I've been pacing the halls at night, anxiously gnawing at the stubs of my fingernails and marching, wide-eyed and exhausted, back and forth before my bedroom door. Sleep is a precious commodity that comes at an impossibly high price: dreaming. So instead I walk up and down the hallway, not thinking, not contemplating, only moving. And it's only really at night that the pain becomes fresh, biting and intense - grief is frightened away by the light of day and lurks in the shadows of my consciousness, waiting, only to spread like a cancer through my mind the moment the world closes its eyes. And it is grief, too, immense grief: pain beyond belief, pain beyond endurance. Sometimes, when the agony becomes to intense for me to bear, I allow myself the relief of crying, still restlessly pacing back and forth with warm water dribbling down my face. It feels good. Like releasing some of the pressure at just the last minute before I explode.

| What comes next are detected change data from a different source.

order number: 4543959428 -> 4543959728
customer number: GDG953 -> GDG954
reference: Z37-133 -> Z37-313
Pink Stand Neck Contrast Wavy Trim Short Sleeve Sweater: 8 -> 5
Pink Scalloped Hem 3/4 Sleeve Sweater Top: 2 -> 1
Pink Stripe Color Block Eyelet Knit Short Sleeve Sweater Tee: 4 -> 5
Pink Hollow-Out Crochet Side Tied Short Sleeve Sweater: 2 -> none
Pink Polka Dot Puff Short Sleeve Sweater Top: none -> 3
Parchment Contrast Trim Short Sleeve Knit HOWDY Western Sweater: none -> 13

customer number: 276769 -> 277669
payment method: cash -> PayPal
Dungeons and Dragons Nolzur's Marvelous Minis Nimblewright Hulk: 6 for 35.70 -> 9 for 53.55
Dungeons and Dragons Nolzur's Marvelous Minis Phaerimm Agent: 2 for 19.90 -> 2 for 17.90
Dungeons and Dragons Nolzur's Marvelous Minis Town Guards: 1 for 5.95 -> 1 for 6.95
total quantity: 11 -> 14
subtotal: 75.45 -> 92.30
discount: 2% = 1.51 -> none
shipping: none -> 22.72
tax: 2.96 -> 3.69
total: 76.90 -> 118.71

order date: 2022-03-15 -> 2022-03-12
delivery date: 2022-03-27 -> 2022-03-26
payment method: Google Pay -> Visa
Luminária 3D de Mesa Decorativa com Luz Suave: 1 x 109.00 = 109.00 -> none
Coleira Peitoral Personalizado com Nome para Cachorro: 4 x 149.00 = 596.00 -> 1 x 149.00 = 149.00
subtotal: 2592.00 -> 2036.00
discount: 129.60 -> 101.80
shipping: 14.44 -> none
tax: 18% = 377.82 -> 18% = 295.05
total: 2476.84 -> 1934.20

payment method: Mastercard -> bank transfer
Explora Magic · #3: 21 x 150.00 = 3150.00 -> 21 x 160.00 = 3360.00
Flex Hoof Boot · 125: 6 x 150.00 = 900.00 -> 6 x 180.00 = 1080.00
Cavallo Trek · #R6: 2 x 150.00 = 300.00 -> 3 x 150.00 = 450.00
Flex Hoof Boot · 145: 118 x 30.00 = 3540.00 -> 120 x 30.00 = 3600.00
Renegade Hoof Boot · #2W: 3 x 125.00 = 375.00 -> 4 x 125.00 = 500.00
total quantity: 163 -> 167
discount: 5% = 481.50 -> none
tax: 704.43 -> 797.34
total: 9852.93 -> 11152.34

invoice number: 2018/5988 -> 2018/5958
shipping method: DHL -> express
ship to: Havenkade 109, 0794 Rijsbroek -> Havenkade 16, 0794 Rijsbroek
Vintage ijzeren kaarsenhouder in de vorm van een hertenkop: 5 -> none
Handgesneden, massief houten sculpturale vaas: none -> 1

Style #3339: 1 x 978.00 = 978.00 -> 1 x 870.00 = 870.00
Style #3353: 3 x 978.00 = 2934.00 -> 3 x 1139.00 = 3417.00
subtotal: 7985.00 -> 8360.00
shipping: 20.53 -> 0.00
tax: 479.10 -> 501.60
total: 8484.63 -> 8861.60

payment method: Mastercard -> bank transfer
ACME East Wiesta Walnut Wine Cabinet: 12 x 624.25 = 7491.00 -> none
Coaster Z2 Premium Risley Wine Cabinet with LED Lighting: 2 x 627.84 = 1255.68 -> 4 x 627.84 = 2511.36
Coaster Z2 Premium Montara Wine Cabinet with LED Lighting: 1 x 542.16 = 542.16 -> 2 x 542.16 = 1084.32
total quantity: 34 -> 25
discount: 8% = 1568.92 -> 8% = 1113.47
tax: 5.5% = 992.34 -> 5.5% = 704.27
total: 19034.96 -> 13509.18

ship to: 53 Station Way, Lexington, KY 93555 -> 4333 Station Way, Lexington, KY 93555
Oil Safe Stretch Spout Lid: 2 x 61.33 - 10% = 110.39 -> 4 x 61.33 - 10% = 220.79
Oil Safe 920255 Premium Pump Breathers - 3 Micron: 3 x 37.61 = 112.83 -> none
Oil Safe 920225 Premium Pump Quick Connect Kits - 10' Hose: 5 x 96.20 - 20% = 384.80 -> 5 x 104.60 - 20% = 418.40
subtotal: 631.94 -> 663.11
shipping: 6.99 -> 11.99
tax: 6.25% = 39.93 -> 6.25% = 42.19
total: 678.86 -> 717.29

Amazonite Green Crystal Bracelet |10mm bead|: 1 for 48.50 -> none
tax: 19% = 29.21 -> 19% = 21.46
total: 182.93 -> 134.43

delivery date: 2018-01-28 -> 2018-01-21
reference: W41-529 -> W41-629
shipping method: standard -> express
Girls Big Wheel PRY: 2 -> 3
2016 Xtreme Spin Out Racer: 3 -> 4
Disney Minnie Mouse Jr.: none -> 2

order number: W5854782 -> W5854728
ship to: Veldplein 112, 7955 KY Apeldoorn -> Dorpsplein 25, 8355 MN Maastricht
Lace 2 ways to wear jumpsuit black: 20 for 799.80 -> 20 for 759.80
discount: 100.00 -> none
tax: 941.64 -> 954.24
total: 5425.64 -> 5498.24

But the grief and loss is not the worst part of it; oh, no, not by a long shot. The worst is the guilt. That terrible, unstoppable remorse which infiltrates every corner of my mind, makes my stomach cramp and my chest clench - if only I could take it back, do it over again, if only somebody would allow me one more chance. But they don't, so I have to make do with what I have left.

I play little games in my head sometimes while I'm striding back and forth in the inky black of the night, little fantasy numbers all for myself. I imagine what I'd say to him if I could see him again: imagine walking up to him in that impeccable grey suit and venting all my rage, or, alternatively, imagine dropping to my knees and begging for forgiveness - he gives it, of course, freely and without reservation. The games hurt, of course, because the inescapable truth that they are onlyfantasies emphasizes the fact I will never, ever, not in a million years see him again.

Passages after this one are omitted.